The first thing you must know about vivariums is the needs of your particular reptile or amphibian. We are all well versed in the needs of our fish, so the aquarium portion of the tank will be second nature to us. We know the water needs filtration (regardless if the water portion has fish or not), stagnant water is no good for any plants or animals. We also know that good lighting and upkeep go along way in making a aquarium work. The same things are important with a vivarium. Here's how to get started. I am going to assume that you have a specific reptile in mind, and are going to build the tank around them. Not buy the tank then fill it. If you do it the second way, you'll need to flip-flop a few of the steps below. But eventually you will end up with the same thing. A tank and a reptile.

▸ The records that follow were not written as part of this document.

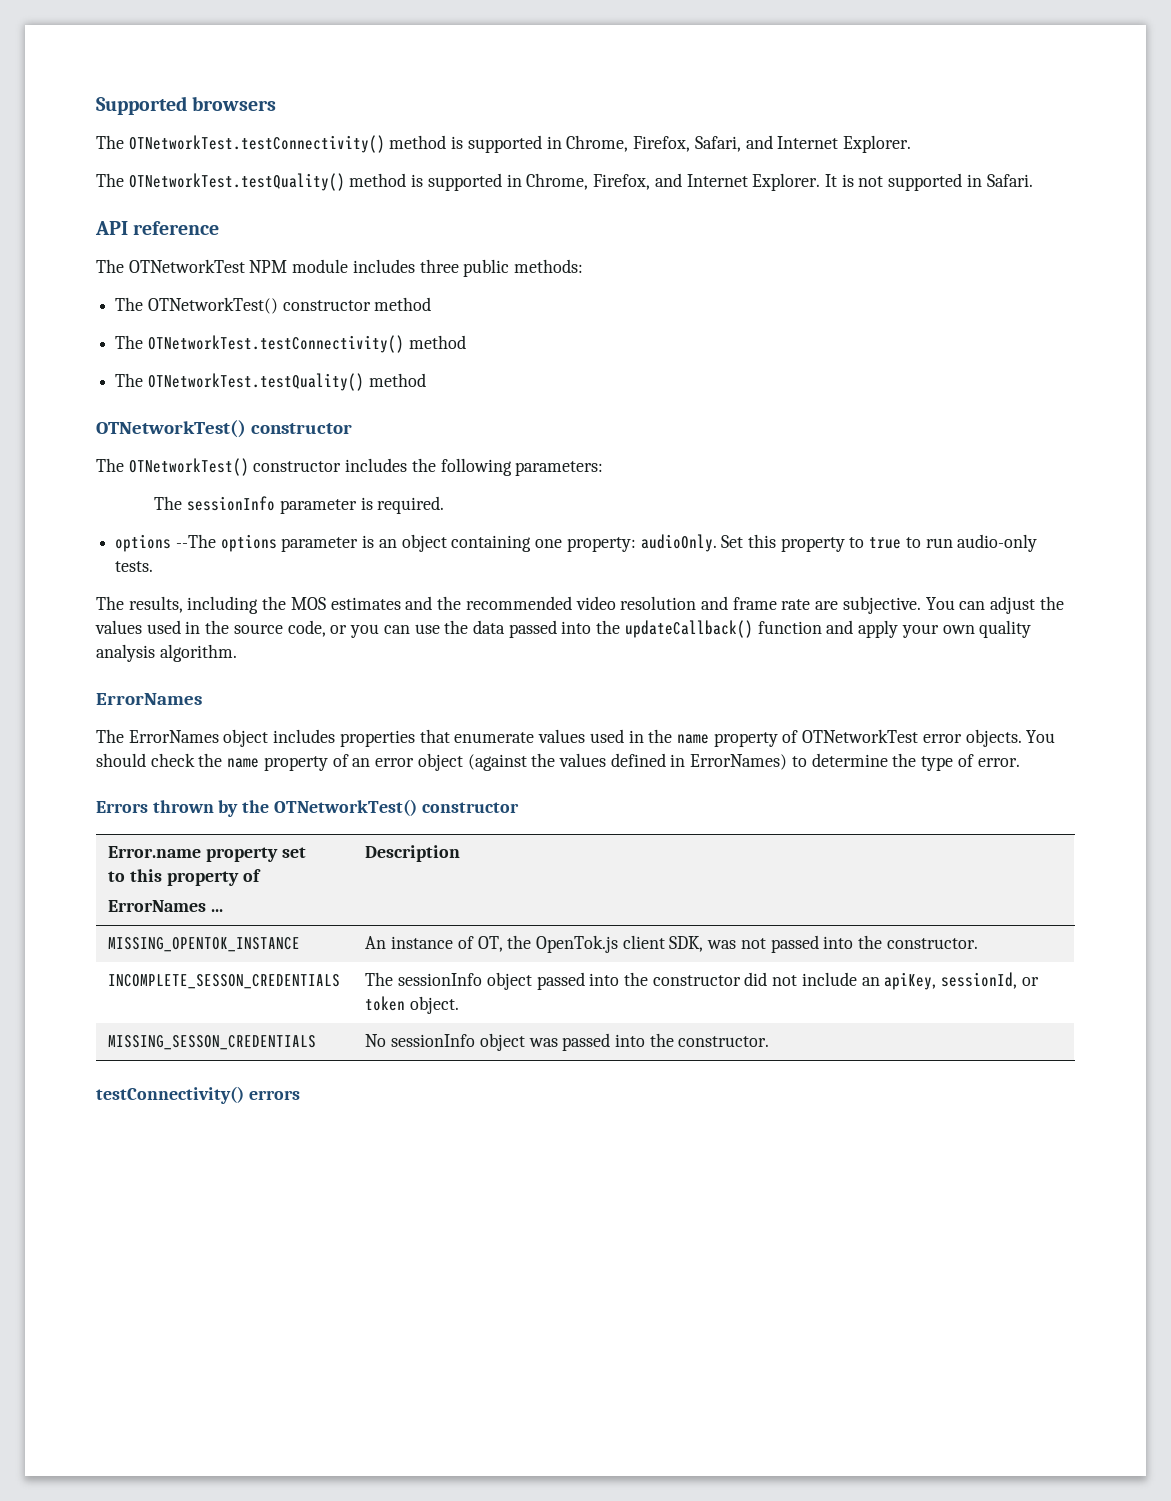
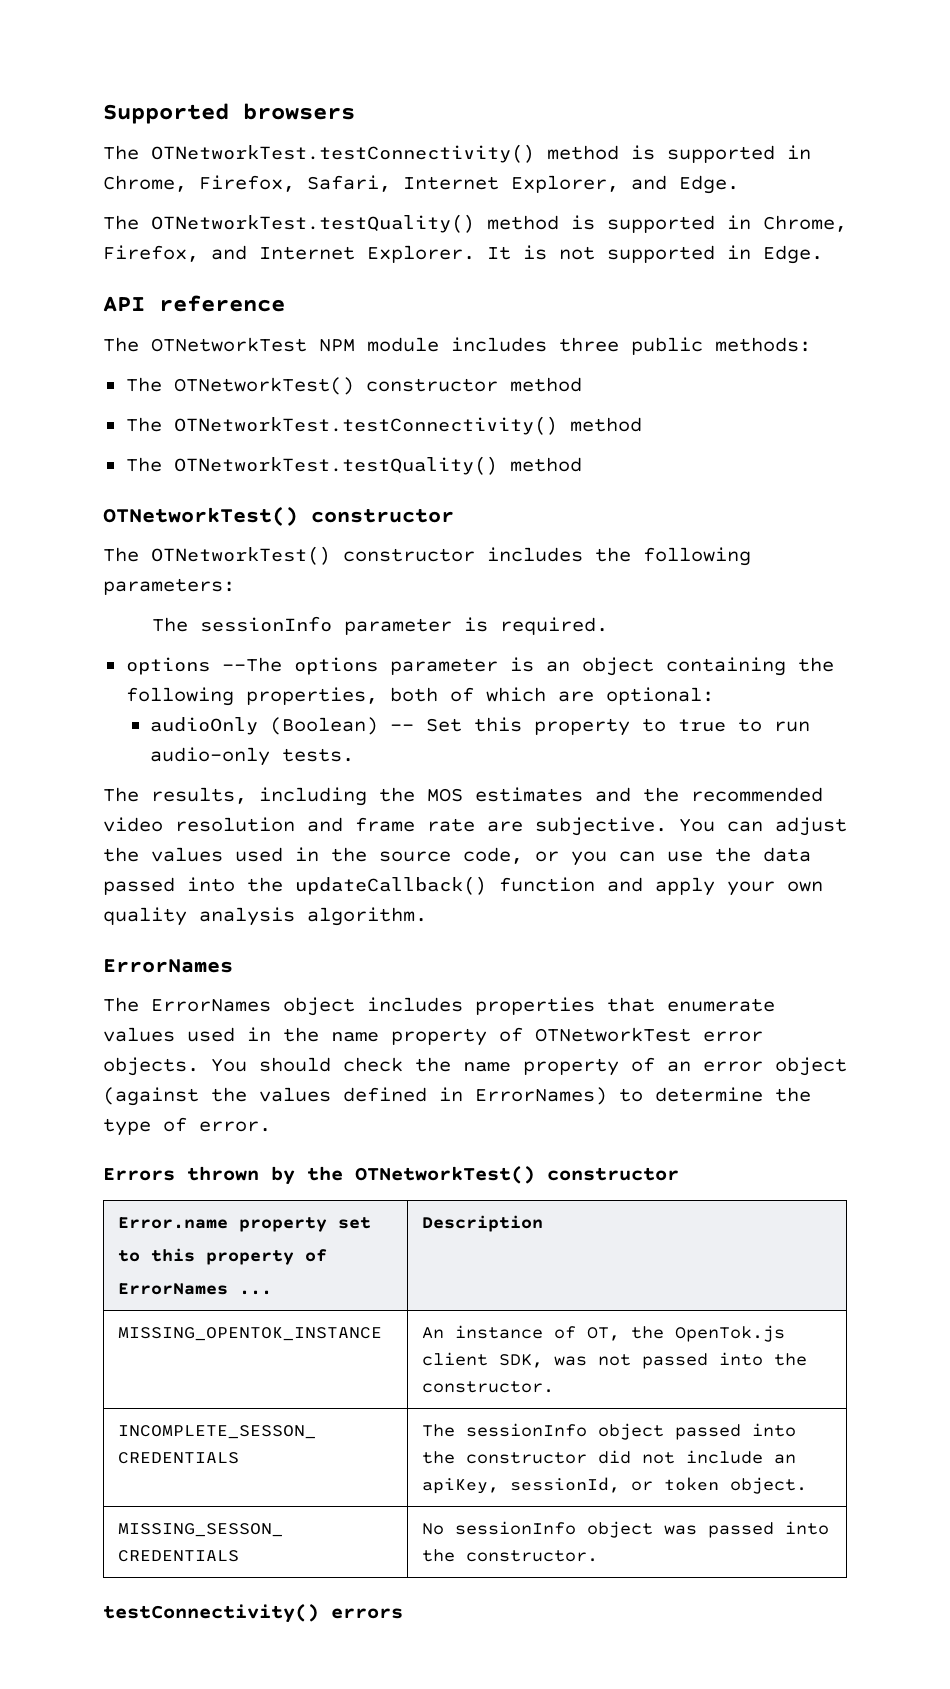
- The OTNetworkTest.testConnectivity() method is supported in Chrome, Firefox, Safari, and Internet Explorer.
+ The OTNetworkTest.testConnectivity() method is supported in Chrome, Firefox, Safari, Internet Explorer, and Edge.
- It is not supported in Safari.
+ It is not supported in Edge.
- options --The options parameter is an object containing one property: audioOnly. Set this property to true to run audio-only tests.
+ options --The options parameter is an object containing the following properties, both of which are optional:
+ audioOnly (Boolean) -- Set this property to true to run audio-only tests.

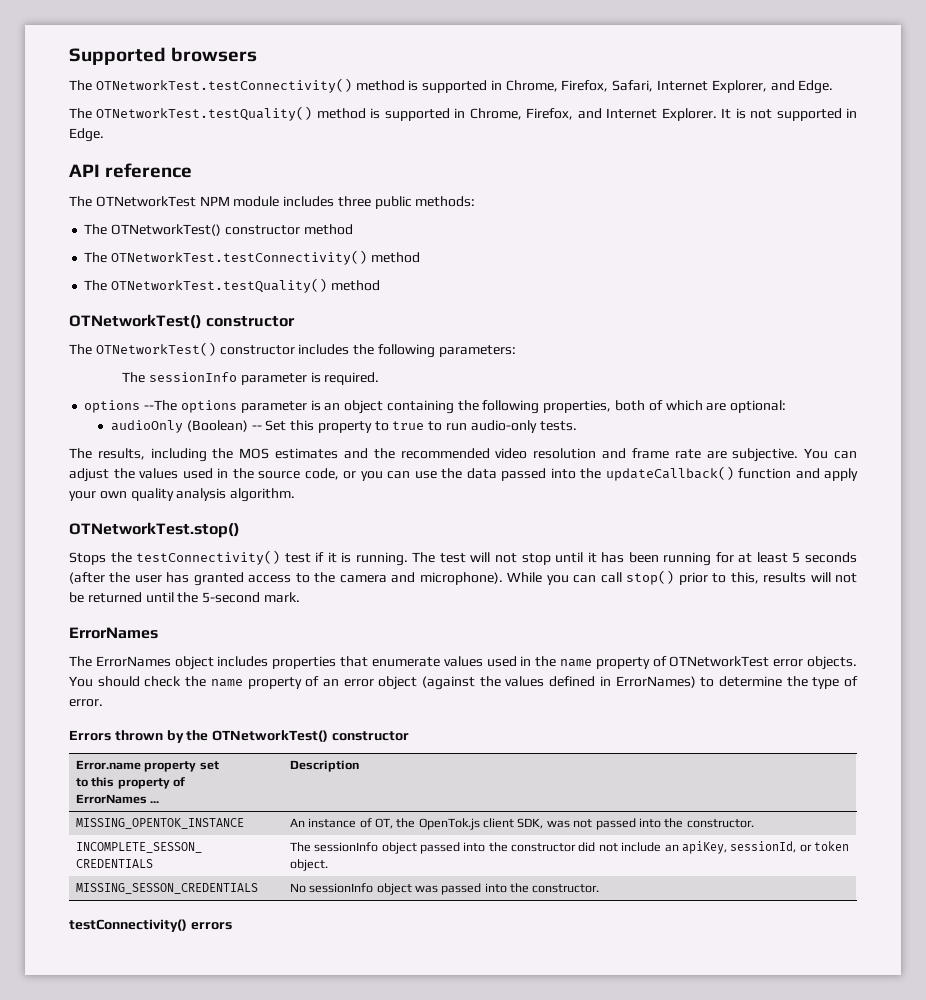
+ OTNetworkTest.stop()
+ Stops the testConnectivity() test if it is running. The test will not stop until it has been running for at least 5 seconds (after the user has granted access to the camera and microphone). While you can call stop() prior to this, results will not be returned until the 5-second mark.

1. Research the needs and behaviors of your reptile. Does it prefer low humididty? Is it nocturnal, diurnal or crepuscular (active during twilight)? Does it have the ability to co-habitate with other species, or is it a predator that will eat anything that moves? Will it eat fish (in the case of setting up a paludarium)? I find it best to research and write down a list of specific needs, per species, so you can have a side by side comparision when picking out your reptiles. FAQ's are nice, but having 5 printouts of different reptile and anuran (the correct name for the frogs and toads line of amphibians) species can be a pain to sift through. You also need to decide whether a paludarium or a vivarium is what you are trying to accomplish, based on the needs of your reptile/amphibian. I recommend http:/www.kingsnake.com as a starting place for your research. They have the most extensive, up to date listings on reptile laws, species care, and also have an educated community of people willing to share their experience. I am not including basic food and water needs in this essay. Such to say, I am not going to tell you what or how to feed your reptile/amphibian, that is your job as a responsible keeper to educate yourself.

Do NOT buy the animal at this step. Impluse buys with reptiles are as bad as unprepared buys for fish.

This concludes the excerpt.